Work required
Exercise in exact copying: restate word for word only the lines below from the one containing "[143,274,172,288] json ->" through the one containing "-> [473,237,524,250] [493,252,574,265]", omitting any pictures.

Task inputs
=== Begin Enclosure ===

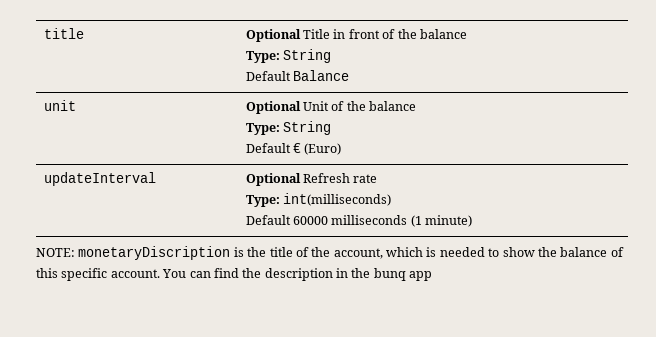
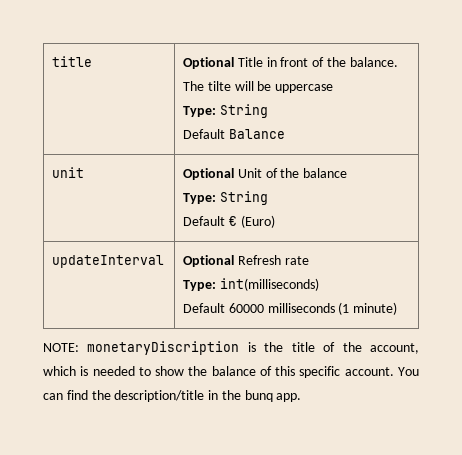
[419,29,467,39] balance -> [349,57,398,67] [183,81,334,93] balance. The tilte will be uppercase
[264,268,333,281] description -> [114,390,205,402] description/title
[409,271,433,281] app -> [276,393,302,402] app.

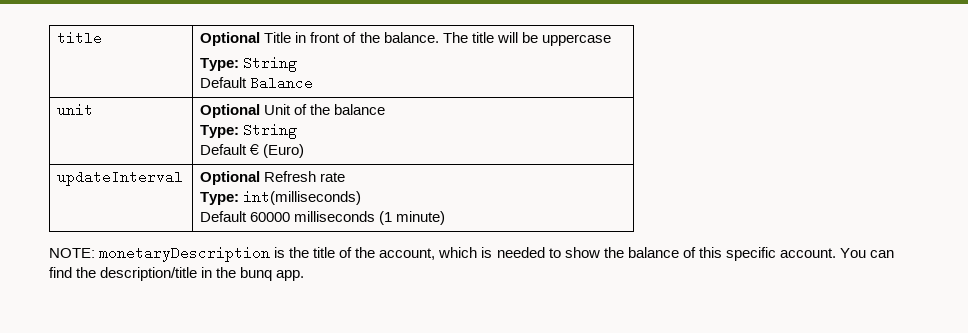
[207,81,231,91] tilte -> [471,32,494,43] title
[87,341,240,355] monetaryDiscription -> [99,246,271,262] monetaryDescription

=== End Enclosure ===
=== Begin Enclosure ===

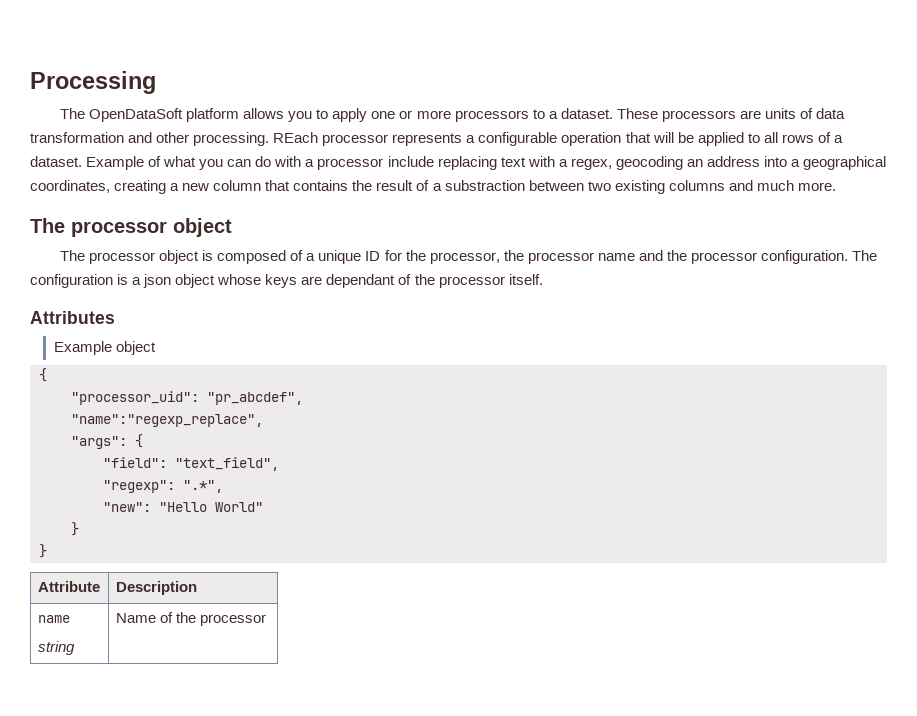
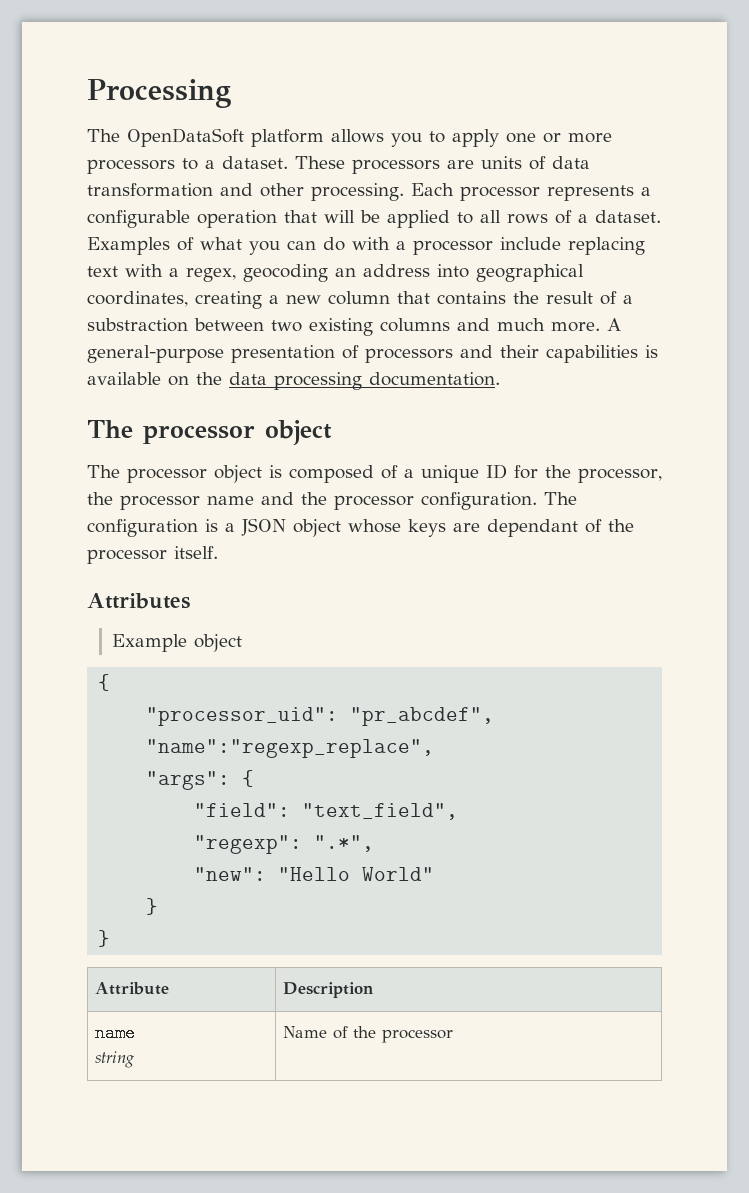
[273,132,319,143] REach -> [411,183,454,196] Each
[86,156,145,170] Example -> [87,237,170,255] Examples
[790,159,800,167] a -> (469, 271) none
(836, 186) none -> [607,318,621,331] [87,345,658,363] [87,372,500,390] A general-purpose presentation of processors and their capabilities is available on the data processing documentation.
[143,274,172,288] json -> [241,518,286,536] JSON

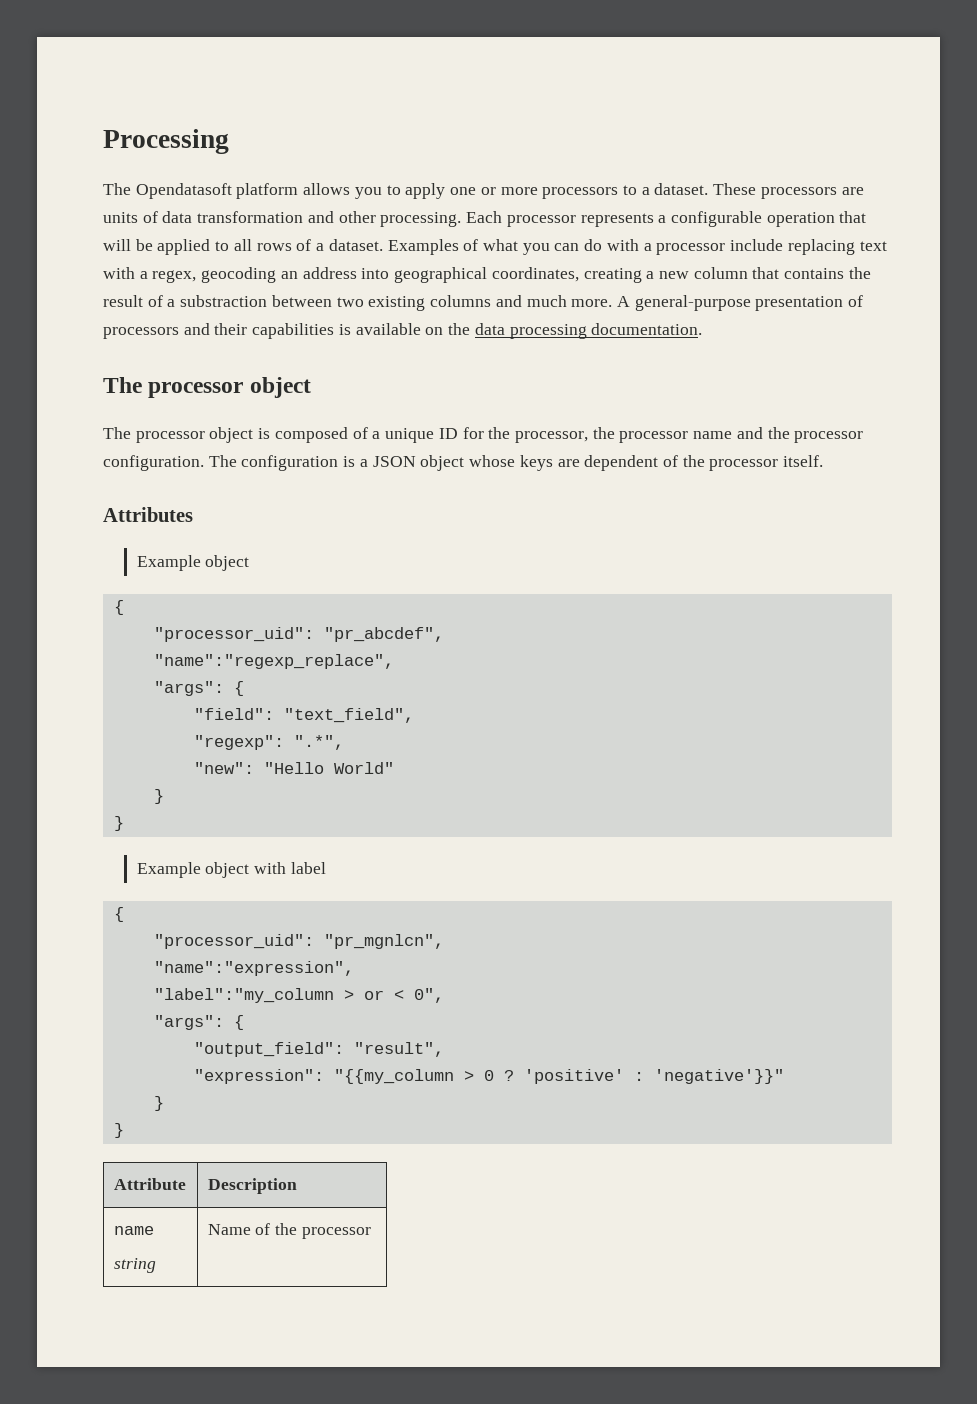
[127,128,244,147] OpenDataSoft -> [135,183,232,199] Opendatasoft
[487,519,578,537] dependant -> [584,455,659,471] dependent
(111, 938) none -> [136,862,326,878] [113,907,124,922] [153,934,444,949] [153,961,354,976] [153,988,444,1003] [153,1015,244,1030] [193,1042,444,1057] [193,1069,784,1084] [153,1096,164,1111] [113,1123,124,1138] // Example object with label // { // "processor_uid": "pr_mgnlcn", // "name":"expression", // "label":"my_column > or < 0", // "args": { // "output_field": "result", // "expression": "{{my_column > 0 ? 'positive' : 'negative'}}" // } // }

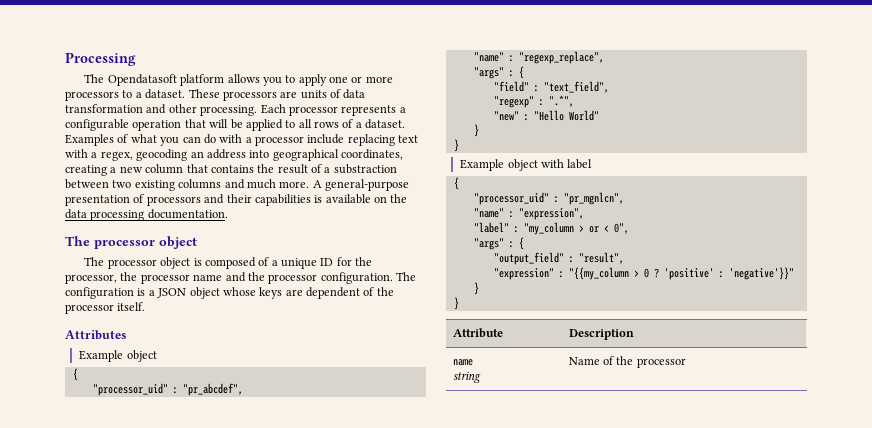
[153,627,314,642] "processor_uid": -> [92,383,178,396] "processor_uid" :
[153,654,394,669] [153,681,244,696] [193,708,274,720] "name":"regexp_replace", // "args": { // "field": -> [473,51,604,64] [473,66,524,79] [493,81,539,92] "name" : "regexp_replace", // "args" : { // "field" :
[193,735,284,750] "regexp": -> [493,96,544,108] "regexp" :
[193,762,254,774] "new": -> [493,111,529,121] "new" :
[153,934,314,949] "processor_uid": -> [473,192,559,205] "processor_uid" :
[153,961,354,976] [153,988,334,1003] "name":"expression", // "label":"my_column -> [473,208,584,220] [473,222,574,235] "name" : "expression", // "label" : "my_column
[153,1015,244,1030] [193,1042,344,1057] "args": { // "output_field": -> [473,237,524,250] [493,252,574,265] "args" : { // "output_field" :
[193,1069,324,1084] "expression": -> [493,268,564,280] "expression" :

=== End Enclosure ===
=== Begin Enclosure ===

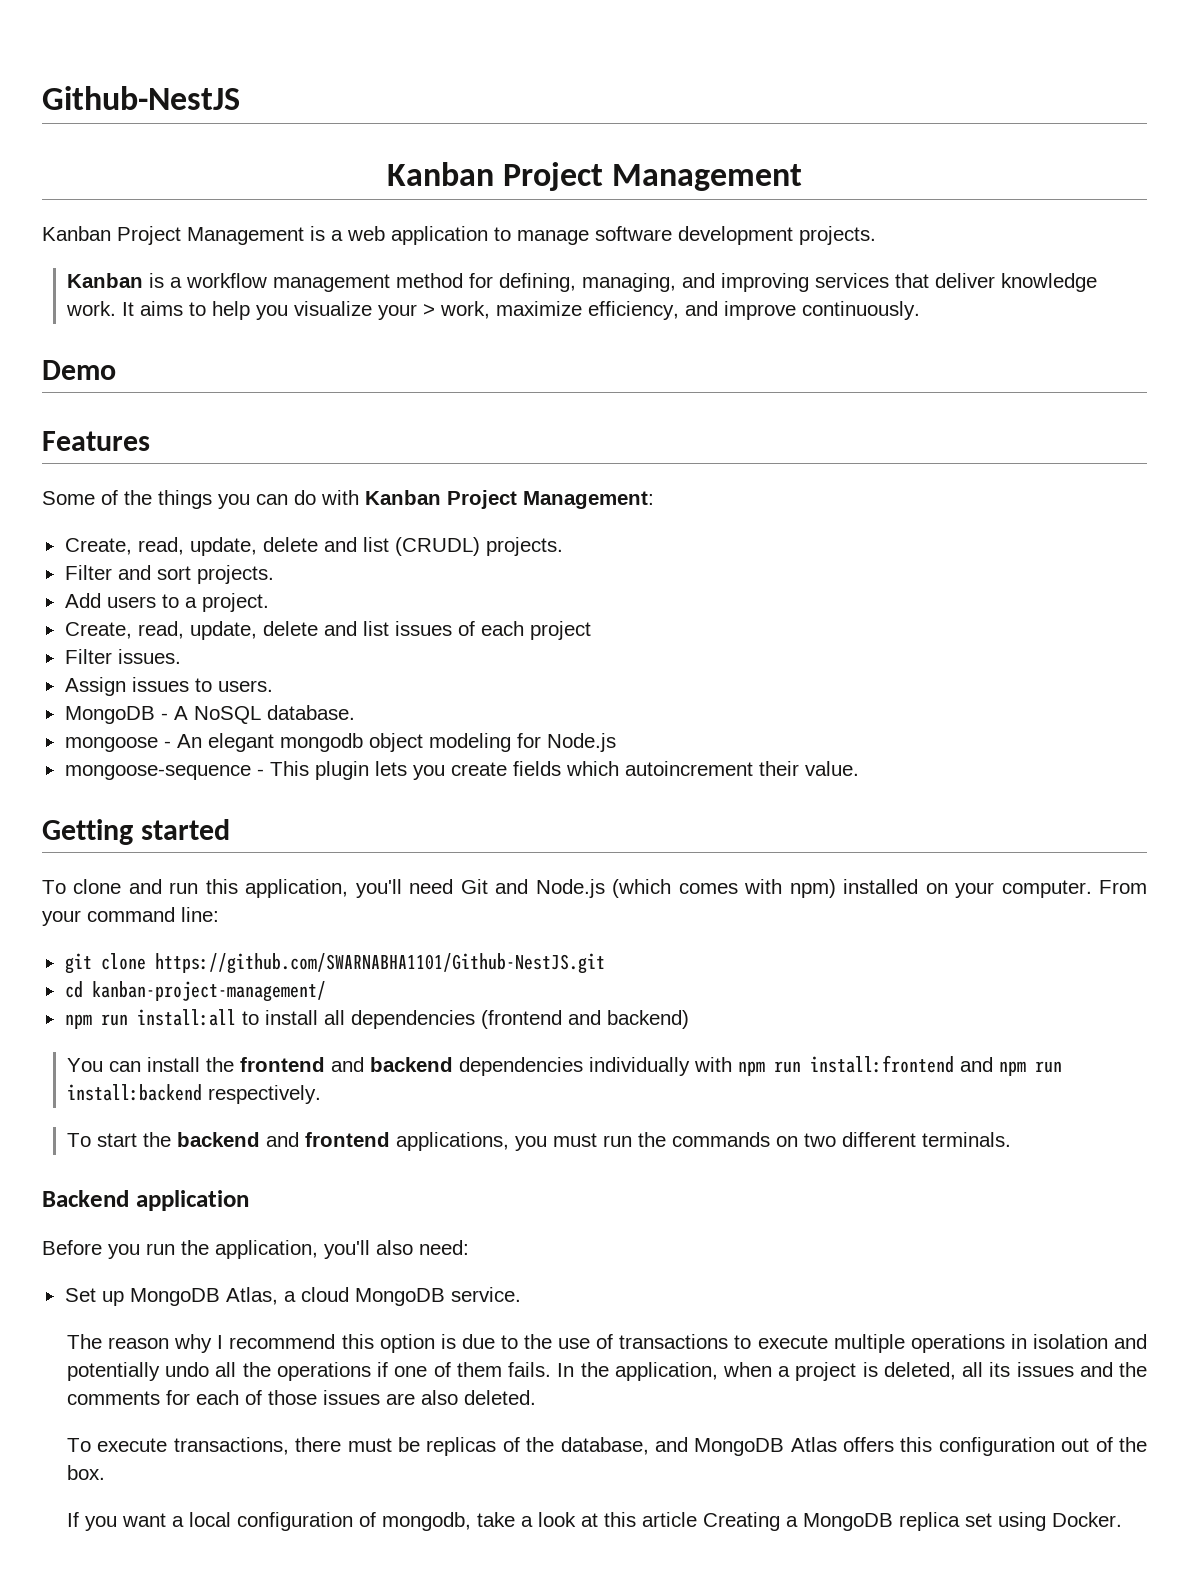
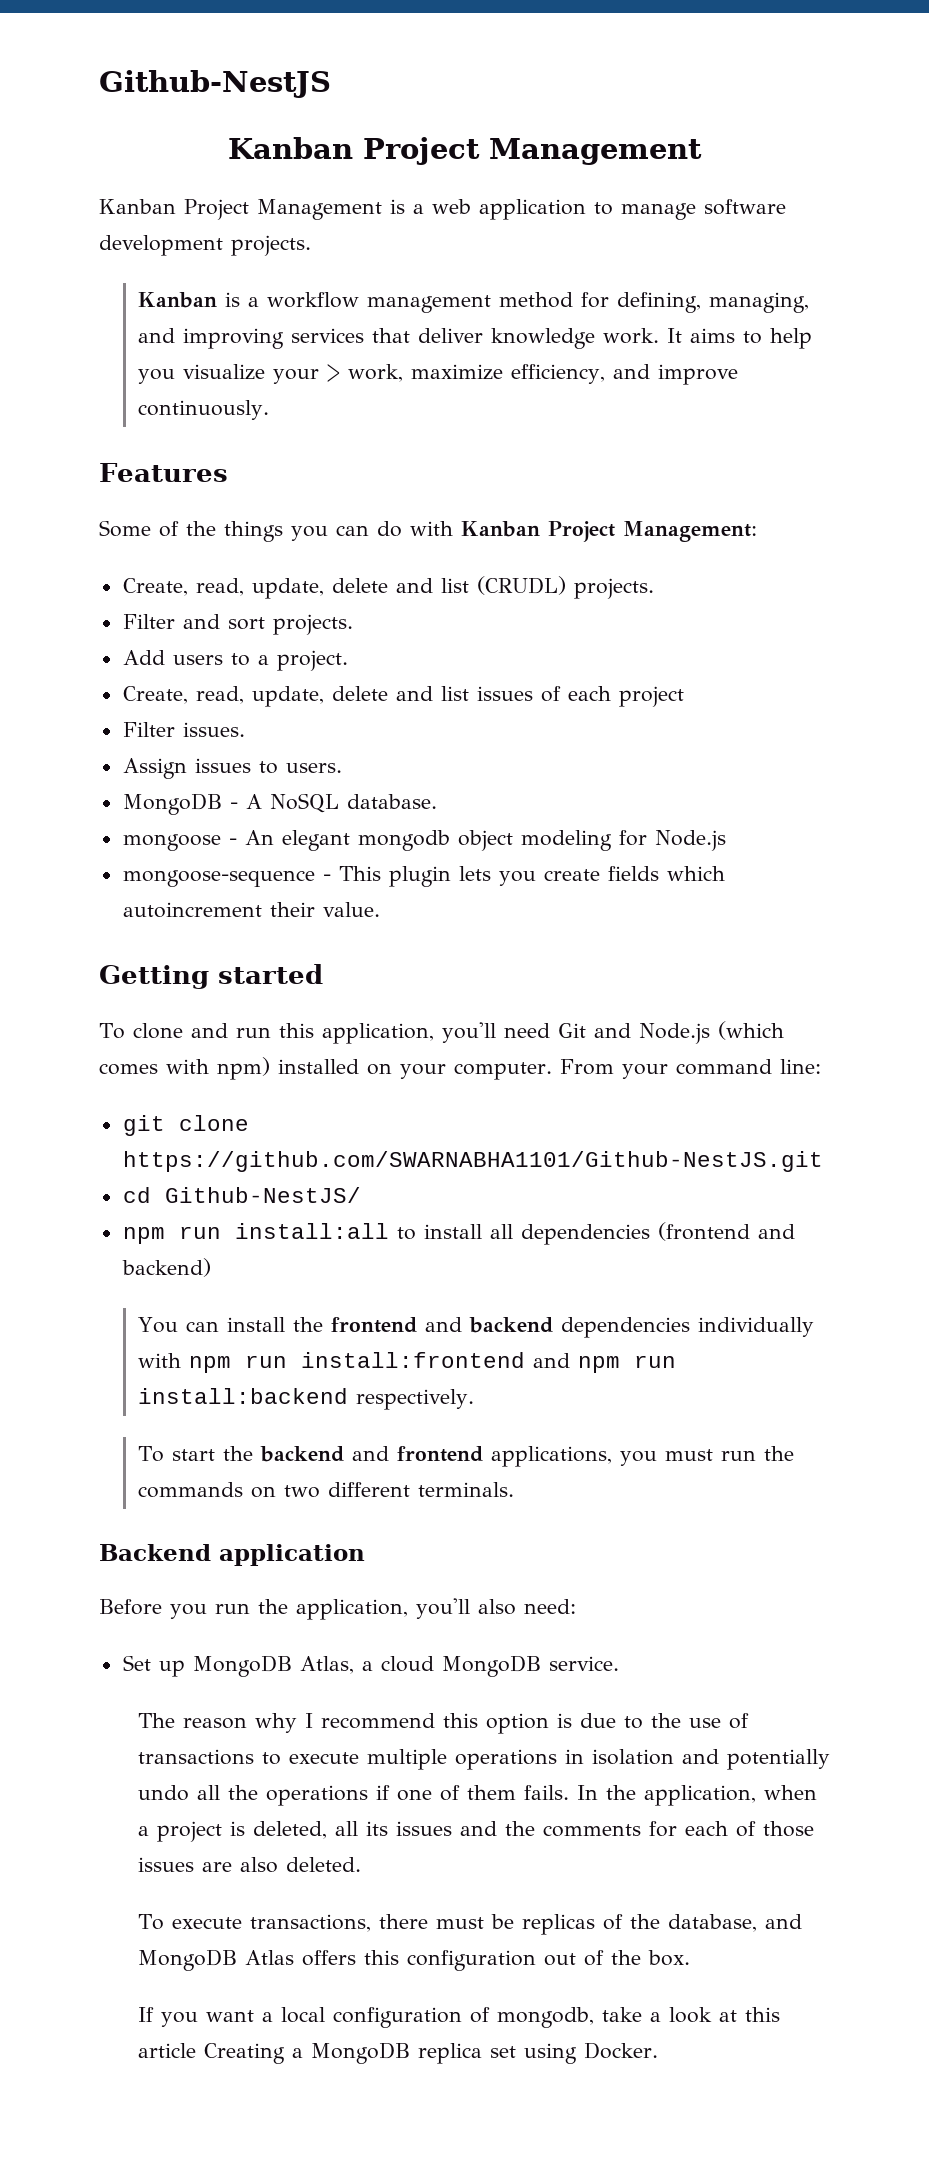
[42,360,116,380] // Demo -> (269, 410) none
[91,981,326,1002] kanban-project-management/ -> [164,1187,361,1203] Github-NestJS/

=== End Enclosure ===

Output
[143,274,172,288] json -> [241,518,286,536] JSON

[127,128,244,147] OpenDataSoft -> [135,183,232,199] Opendatasoft
[487,519,578,537] dependant -> [584,455,659,471] dependent
(111, 938) none -> [136,862,326,878] [113,907,124,922] [153,934,444,949] [153,961,354,976] [153,988,444,1003] [153,1015,244,1030] [193,1042,444,1057] [193,1069,784,1084] [153,1096,164,1111] [113,1123,124,1138] // Example object with label // { // "processor_uid": "pr_mgnlcn", // "name":"expression", // "label":"my_column > or < 0", // "args": { // "output_field": "result", // "expression": "{{my_column > 0 ? 'positive' : 'negative'}}" // } // }

[153,627,314,642] "processor_uid": -> [92,383,178,396] "processor_uid" :
[153,654,394,669] [153,681,244,696] [193,708,274,720] "name":"regexp_replace", // "args": { // "field": -> [473,51,604,64] [473,66,524,79] [493,81,539,92] "name" : "regexp_replace", // "args" : { // "field" :
[193,735,284,750] "regexp": -> [493,96,544,108] "regexp" :
[193,762,254,774] "new": -> [493,111,529,121] "new" :
[153,934,314,949] "processor_uid": -> [473,192,559,205] "processor_uid" :
[153,961,354,976] [153,988,334,1003] "name":"expression", // "label":"my_column -> [473,208,584,220] [473,222,574,235] "name" : "expression", // "label" : "my_column
[153,1015,244,1030] [193,1042,344,1057] "args": { // "output_field": -> [473,237,524,250] [493,252,574,265] "args" : { // "output_field" :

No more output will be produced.